> _Your assignment_: In the records below, find each line holding the word "italic" and copy it.

::::

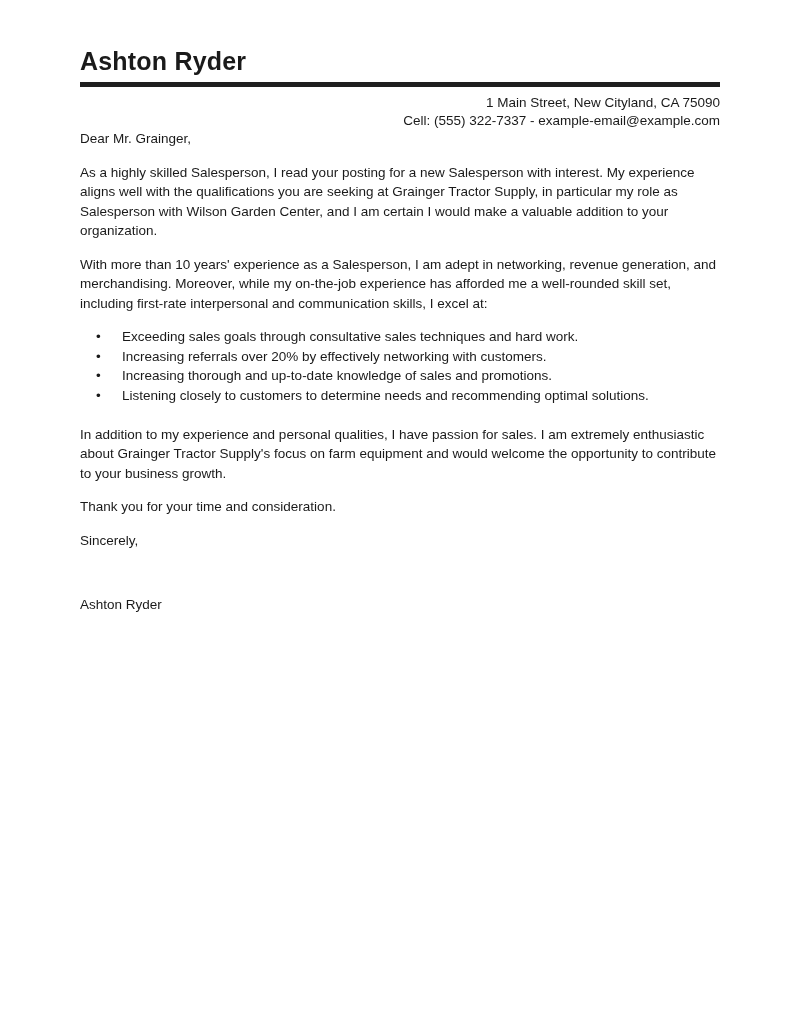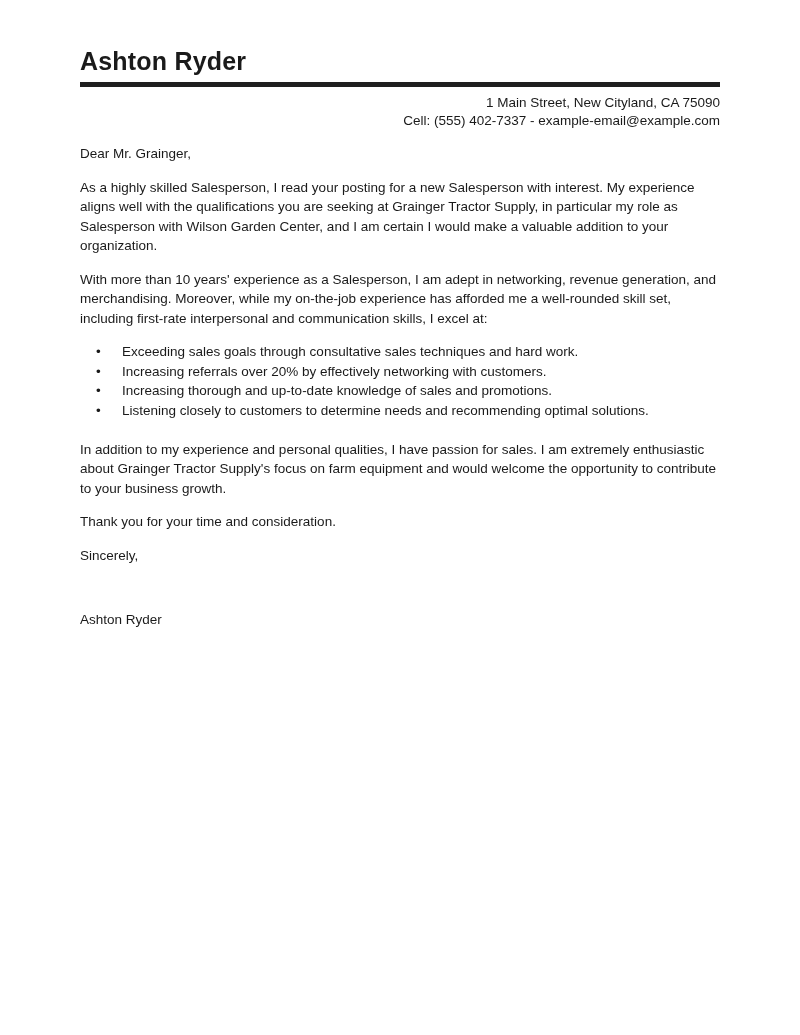--- a/index.html
+++ b/index.html
@@ -75,7 +75,7 @@
     <div class="rule"></div>
     <div class="contact">
       <div>1 Main Street, New Cityland, CA 75090</div>
-      <div>Cell: (555) 402-7337 - example-email@example.com</div>
+      <div>Cell: (555) 322-7337 - example-email@example.com</div>
     </div>
   </header>
 

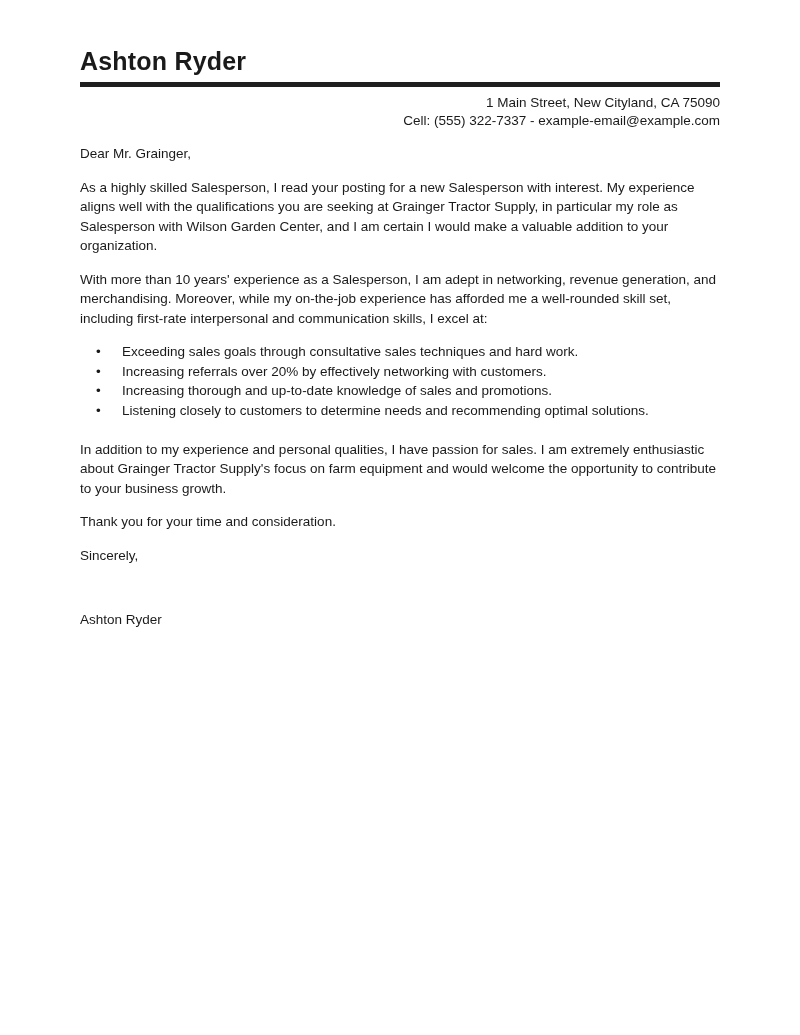--- a/index.html
+++ b/index.html
@@ -38,7 +38,6 @@
     color: #1a1a1a;
   }
   .letter-body {
-    margin-top: 15px;
     font-size: 13.5px;
     line-height: 19.5px;
     color: #1a1a1a;

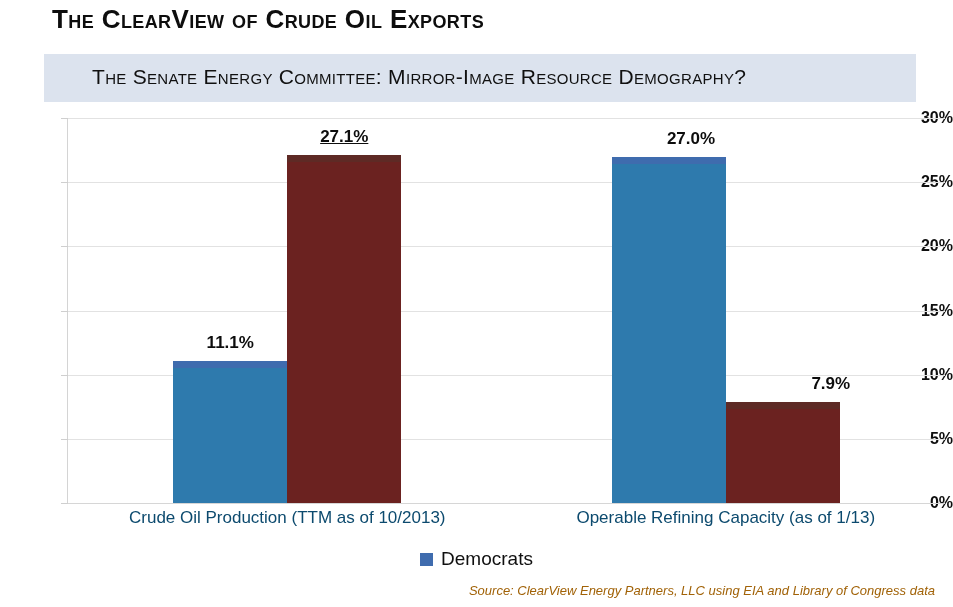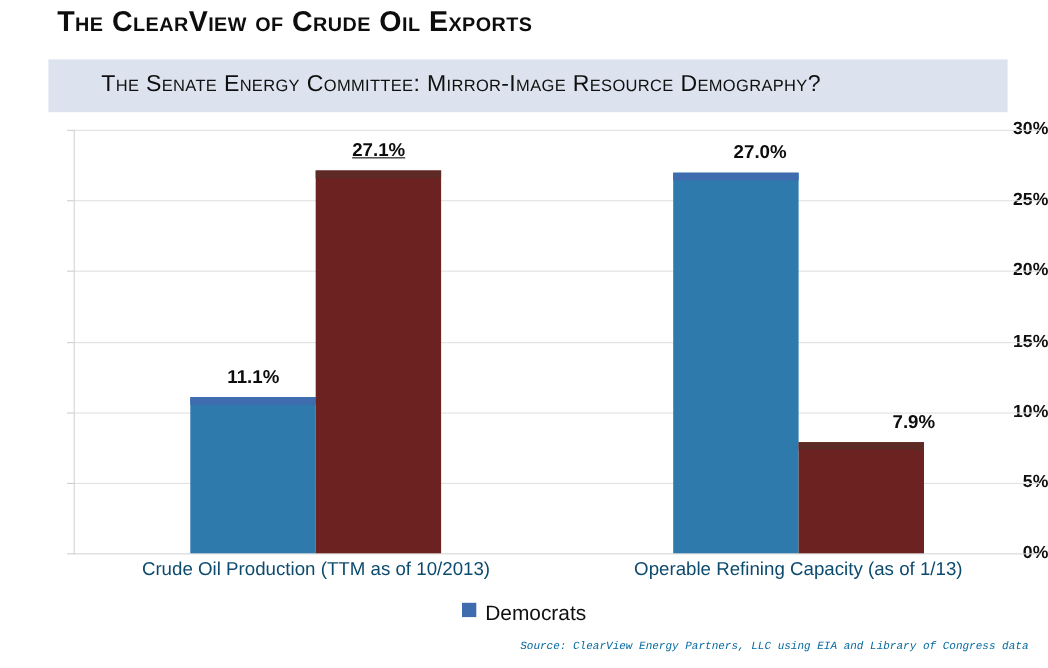--- a/index.html
+++ b/index.html
@@ -82,7 +82,7 @@
     position:absolute;left:0;top:548px;width:953px;
     display:flex;justify-content:center;align-items:center;gap:36px;
   }
-  .legend-item{display:flex;align-items:flex-start;gap:8px;}
+  .legend-item{display:flex;align-items:center;gap:8px;}
   .legend-swatch{width:13px;height:13px;display:block;}
   .legend-swatch.dem{background:#3f6cae;}
   .legend-swatch.rep{background:#4a2a1e;}

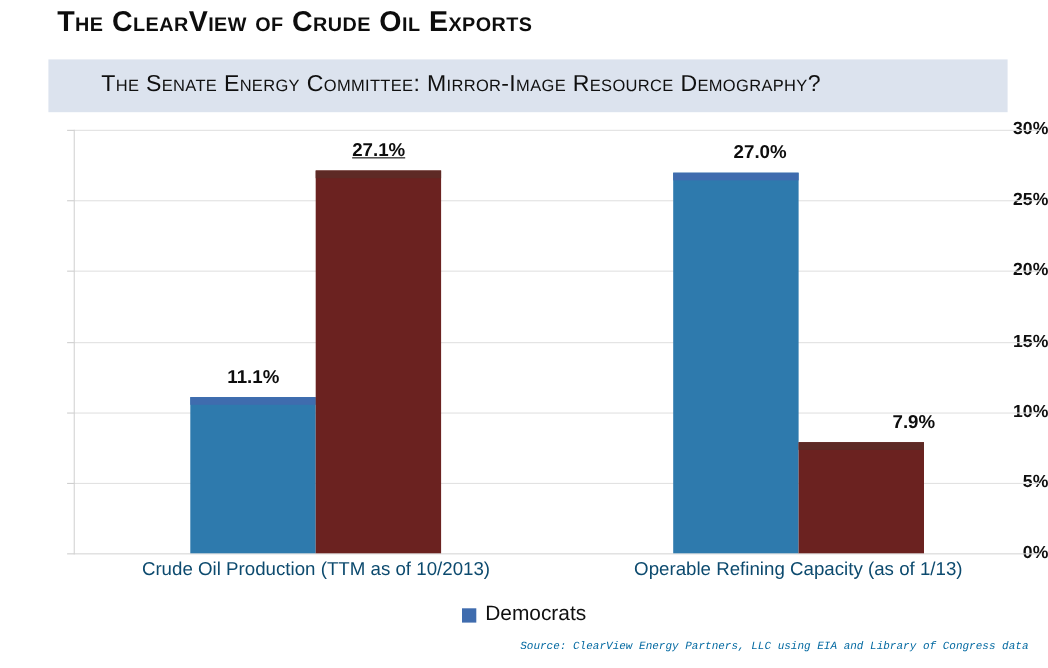--- a/index.html
+++ b/index.html
@@ -90,8 +90,8 @@
   
   #source{
     position:absolute;right:18px;top:583px;
-    font-family:Liberation Mono, monospace;
-    font-style:italic;font-size:10px;color:#0369a1;
+    font-family:Liberation Sans, sans-serif;
+    font-style:italic;font-size:13px;color:#a16207;
     white-space:nowrap;
   }
 </style>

::::

> _Exercise solution_:
-    font-style:italic;font-size:10px;color:#0369a1;
+    font-style:italic;font-size:13px;color:#a16207;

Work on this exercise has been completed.